Exercise: In the entries below, which lines run from the one with "row order: none -> Nombres descending" through the one with "SILVIA GOMEZ |"? Repeat exactly those, both included, and no pictures.

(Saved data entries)
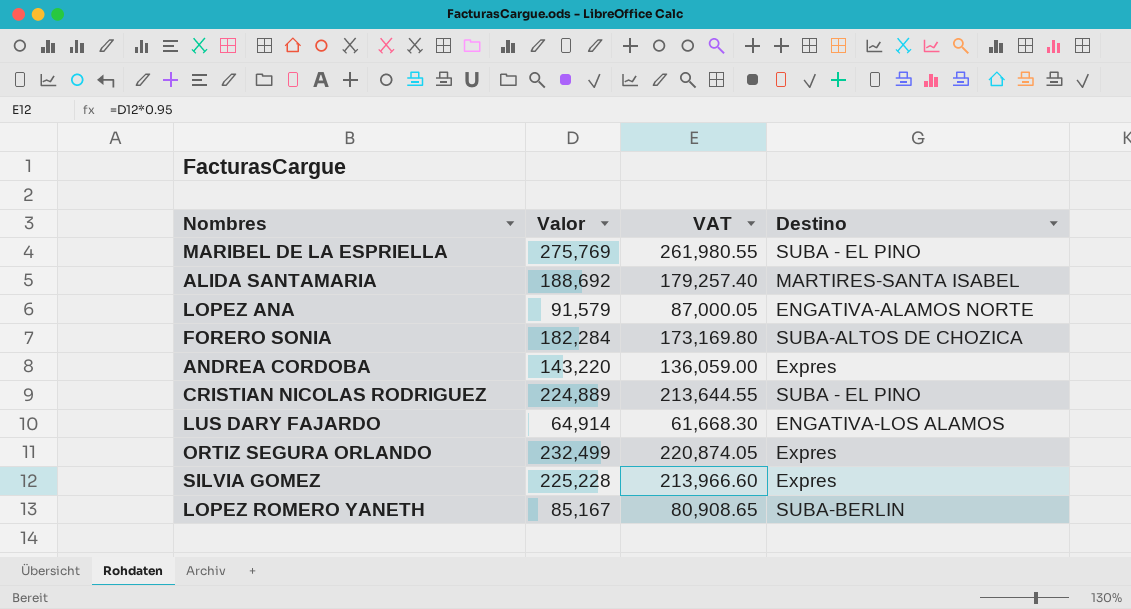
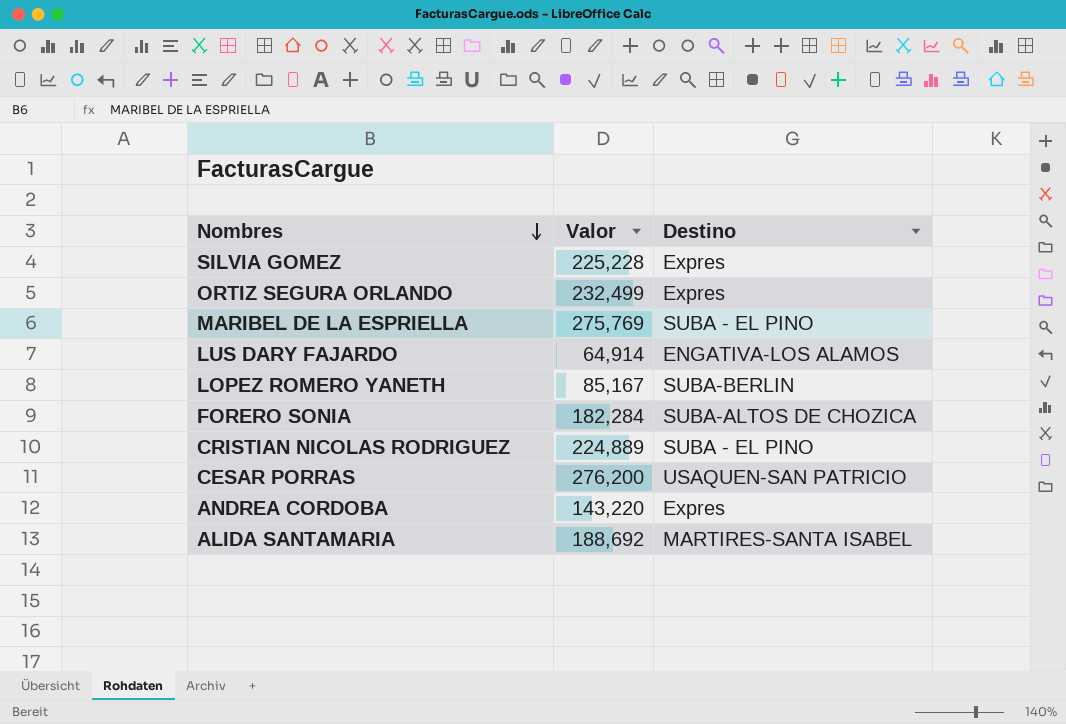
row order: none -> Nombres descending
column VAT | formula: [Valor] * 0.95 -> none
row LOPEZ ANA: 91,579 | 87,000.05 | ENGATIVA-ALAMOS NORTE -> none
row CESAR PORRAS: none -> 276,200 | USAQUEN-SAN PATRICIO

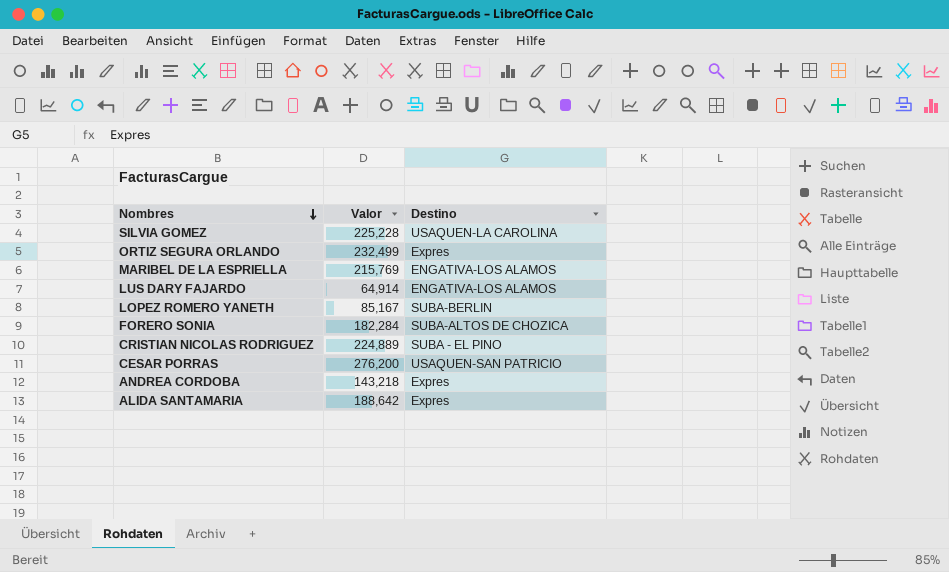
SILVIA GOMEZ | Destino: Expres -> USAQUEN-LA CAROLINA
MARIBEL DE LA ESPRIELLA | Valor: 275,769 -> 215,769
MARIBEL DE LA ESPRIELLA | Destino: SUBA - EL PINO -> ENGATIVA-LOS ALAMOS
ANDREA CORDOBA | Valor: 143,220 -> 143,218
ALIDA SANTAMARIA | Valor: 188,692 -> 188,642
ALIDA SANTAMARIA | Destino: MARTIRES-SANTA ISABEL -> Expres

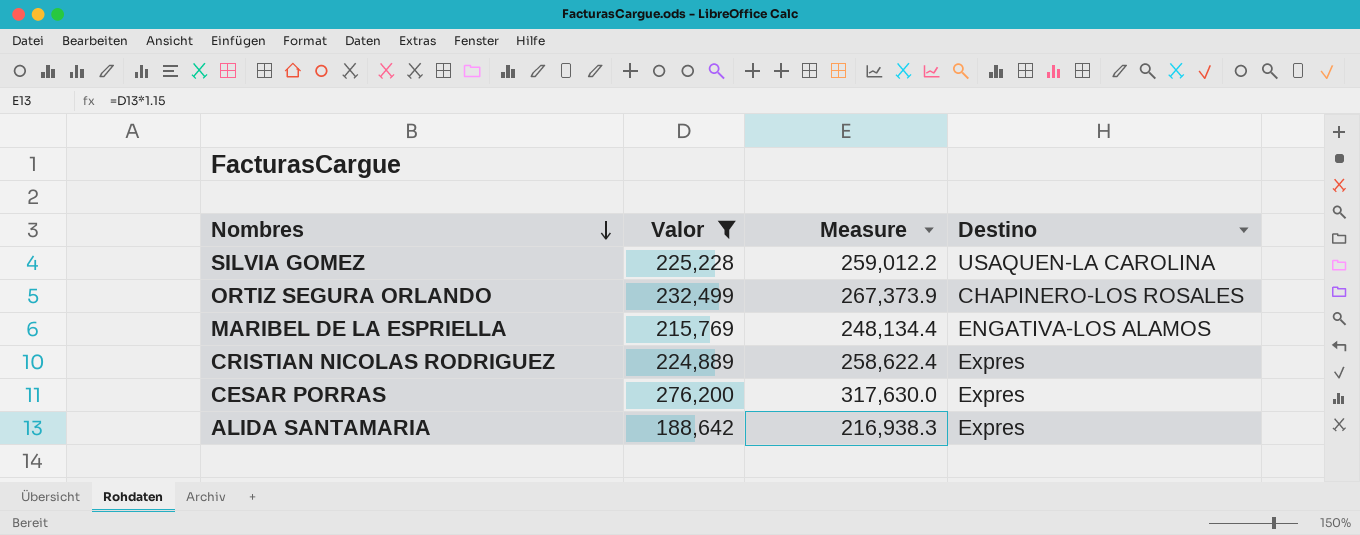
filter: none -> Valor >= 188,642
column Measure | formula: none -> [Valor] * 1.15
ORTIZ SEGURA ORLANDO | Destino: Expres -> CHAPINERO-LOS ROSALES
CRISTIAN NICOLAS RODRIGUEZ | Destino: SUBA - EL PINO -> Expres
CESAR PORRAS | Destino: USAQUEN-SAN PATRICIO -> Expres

--

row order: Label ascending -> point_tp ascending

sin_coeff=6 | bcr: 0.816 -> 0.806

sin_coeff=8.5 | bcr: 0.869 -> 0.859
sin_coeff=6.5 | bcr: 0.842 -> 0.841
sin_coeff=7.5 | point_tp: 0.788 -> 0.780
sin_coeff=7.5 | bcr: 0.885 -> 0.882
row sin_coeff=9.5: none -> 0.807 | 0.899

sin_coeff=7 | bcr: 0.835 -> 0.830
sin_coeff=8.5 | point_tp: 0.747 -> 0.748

Solution to the problem:
row order: none -> Nombres descending
column VAT | formula: [Valor] * 0.95 -> none
row LOPEZ ANA: 91,579 | 87,000.05 | ENGATIVA-ALAMOS NORTE -> none
row CESAR PORRAS: none -> 276,200 | USAQUEN-SAN PATRICIO

SILVIA GOMEZ | Destino: Expres -> USAQUEN-LA CAROLINA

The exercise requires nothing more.